Prompt: State the number of lines in these records that include the string "Multi", and say nothing more.

──────── Extracted material

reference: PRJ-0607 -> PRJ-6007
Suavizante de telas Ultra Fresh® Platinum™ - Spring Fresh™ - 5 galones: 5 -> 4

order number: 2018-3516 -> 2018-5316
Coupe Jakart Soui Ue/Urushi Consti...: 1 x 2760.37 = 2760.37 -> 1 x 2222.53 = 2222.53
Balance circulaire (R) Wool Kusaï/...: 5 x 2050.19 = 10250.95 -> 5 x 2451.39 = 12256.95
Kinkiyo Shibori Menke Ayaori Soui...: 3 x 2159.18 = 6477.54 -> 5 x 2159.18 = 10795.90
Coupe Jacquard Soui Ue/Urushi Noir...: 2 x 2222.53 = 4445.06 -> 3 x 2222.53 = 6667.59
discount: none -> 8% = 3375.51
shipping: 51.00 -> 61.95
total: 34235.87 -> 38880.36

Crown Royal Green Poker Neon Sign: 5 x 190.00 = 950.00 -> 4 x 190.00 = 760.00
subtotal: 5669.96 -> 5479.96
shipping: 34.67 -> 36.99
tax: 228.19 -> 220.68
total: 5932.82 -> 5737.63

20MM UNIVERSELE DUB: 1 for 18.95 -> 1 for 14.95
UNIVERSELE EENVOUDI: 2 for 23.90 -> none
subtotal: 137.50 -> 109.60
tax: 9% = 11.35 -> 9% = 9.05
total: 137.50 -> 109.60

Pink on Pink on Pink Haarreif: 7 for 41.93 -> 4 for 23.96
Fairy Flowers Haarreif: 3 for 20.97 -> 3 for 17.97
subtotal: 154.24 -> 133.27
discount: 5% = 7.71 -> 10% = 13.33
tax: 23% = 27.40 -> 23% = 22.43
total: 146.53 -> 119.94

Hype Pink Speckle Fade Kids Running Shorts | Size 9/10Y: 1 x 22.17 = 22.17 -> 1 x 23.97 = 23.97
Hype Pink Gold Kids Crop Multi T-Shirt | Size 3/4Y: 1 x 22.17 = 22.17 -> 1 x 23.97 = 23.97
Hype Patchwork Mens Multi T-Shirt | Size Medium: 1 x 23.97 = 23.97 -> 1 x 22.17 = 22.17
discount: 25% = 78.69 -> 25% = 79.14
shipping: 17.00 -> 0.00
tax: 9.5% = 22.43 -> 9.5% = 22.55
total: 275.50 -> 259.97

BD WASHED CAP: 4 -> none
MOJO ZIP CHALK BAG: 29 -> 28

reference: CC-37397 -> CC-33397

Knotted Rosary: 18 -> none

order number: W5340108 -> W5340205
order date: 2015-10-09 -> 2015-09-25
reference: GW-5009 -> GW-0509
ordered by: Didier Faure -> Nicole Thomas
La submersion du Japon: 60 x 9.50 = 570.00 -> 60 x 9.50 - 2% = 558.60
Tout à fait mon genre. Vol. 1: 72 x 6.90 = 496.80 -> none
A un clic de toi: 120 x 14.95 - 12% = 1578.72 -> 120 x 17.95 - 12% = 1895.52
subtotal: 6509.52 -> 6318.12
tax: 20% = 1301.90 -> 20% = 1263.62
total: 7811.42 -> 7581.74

────────────────

Response to the task: 2